Tudor-style houses always captured my heart. My parents liked to take evening walks, and these houses with their fairytale exteriors and wavy paned windows, always made me daydream about goblins and witches. I found myself craning to see inside the open windows as the evening light grew purple. The interiors were a stark contrast to my family’s ranch home, filled with dark woodwork and tiled fireplaces. These houses seemed like pure magic to me, and still do. But as it turned out, these homes, charming as they were, were replicas. Each beautiful “American Tudor” was a copy of English homes 400 years their senior.
This particular building style was birthed during the Tudor family’s reign in England. Average farmers, unable to afford the brick and stone mansions of the wealthy class, constructed their homes completely with timber. They used “daub” (a mixture of clay and sand, and sometimes animal dung) to fill places between the wall beams. This hardened into a sturdy concrete-like surface. These surfaces were then painted with limewash with the structural beams still visible.
The interiors of these Tudor houses became more ornate as wealthy people adopted the same building style. Each room contained its own fireplace, and larger fireplaces were built into “inglenooks.” These were enclosed hearth areas, with seating and a comfortable place to gather close to a fire on cold winter nights. Exposed beams and dark interior woodwork became common, a feature that carried forward hundreds of years to the Tudor Revivals built here in the U.S. in the early 1900s. Our modern-style Tudors didn’t incorporate leaky historical thatched roofs. They traditionally have slate roofs, arched doorways, lead glass windows, plaster walls and intricate wooden staircases
Historic Tudor homes, while fine in many regards, still lacked modern comforts such as indoor plumbing. Outhouses in England were “the jakes” (which may have been the origin of the phrase “using the john”). Landscaping was simple with herb gardens and bee skeps.
When you think of the “Tudor” period in England, one can’t help but connect this architectural style with Shakespeare. The Globe Theater, originally built in 1599, was the location of his greatest plays (like Macbeth). Located on the south bank of the Thames, it had a distinct circular shape with the hallmark timber and daub exterior. Fire destroyed the original theater in 1613, but it was rebuilt in 1997 as a close replica.
Shakespeare’s mother’s Tudor farmhouse, however, is still standing. Mary Arden’s home remains mostly unchanged and is currently an attraction for visitors who want to experience life on a historic Tudor farm. Anne Hathaway’s childhood home (Shakespeare’s wife) is also still standing. The spacious farmhouse is located in a village called Shottery.

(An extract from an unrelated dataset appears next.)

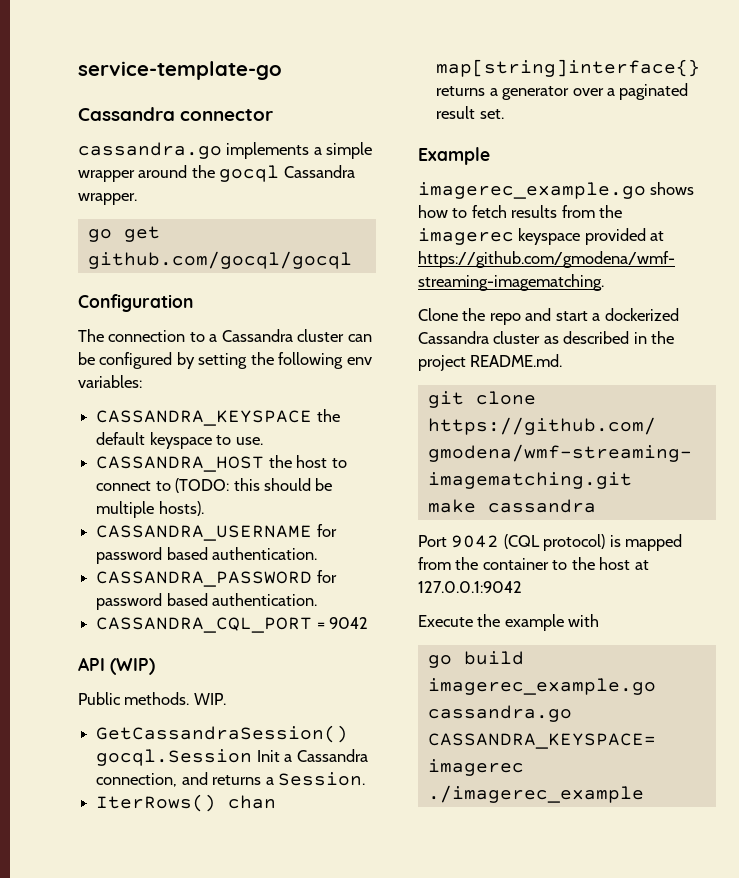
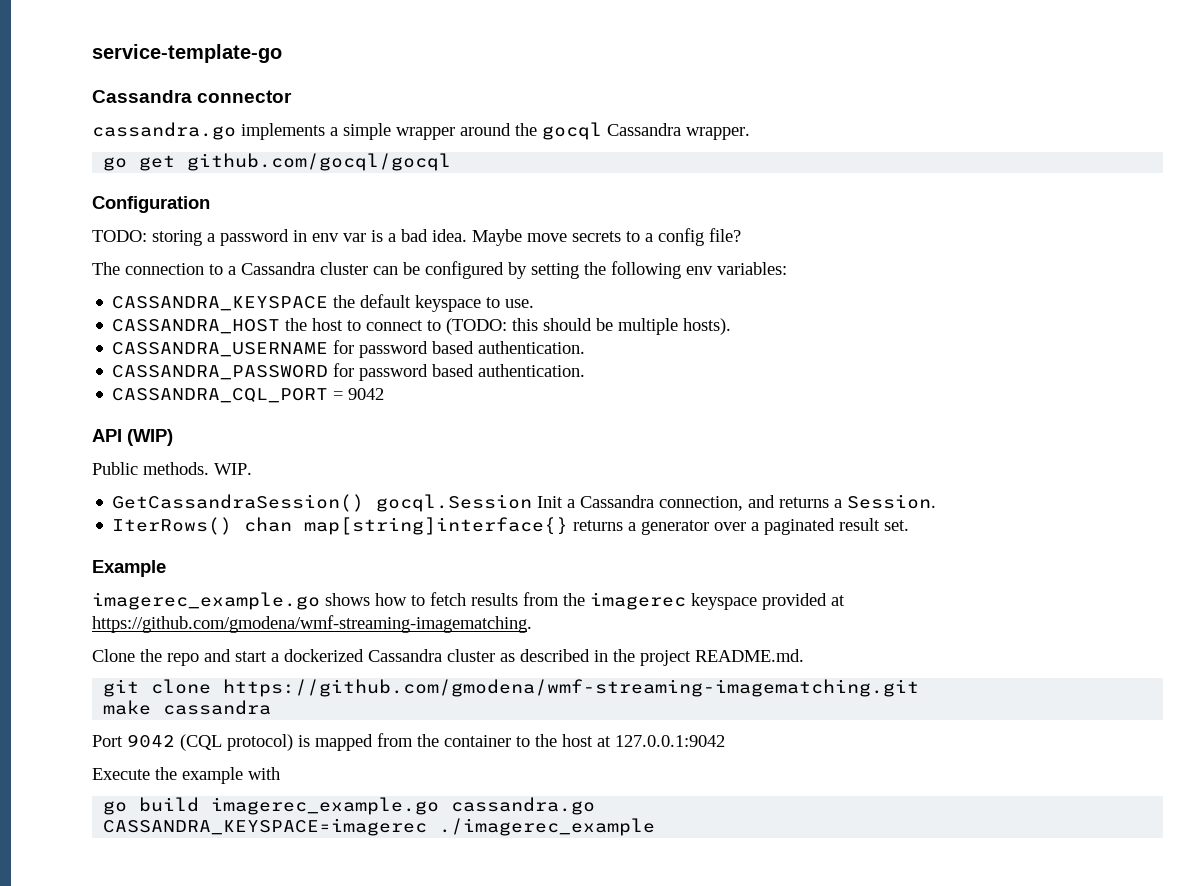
(193, 303) none -> [92,228,741,246] // TODO: storing a password in env var is a bad idea. Maybe move secrets to a config file?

I like to take the occasional drive through my old childhood neighborhood. I always keep tabs on my favorite Tudor houses. Their dark timber beams, white stucco, and lead glass windows always make me smile. I also find myself hoping that the owners aren’t altering the original interior details that make these homes unique. It’s a nice walk down memory lane, seeing the Park Hill houses that haven’t changed in decades. It’s a lovely reminder that behind every house is a fascinating historical story.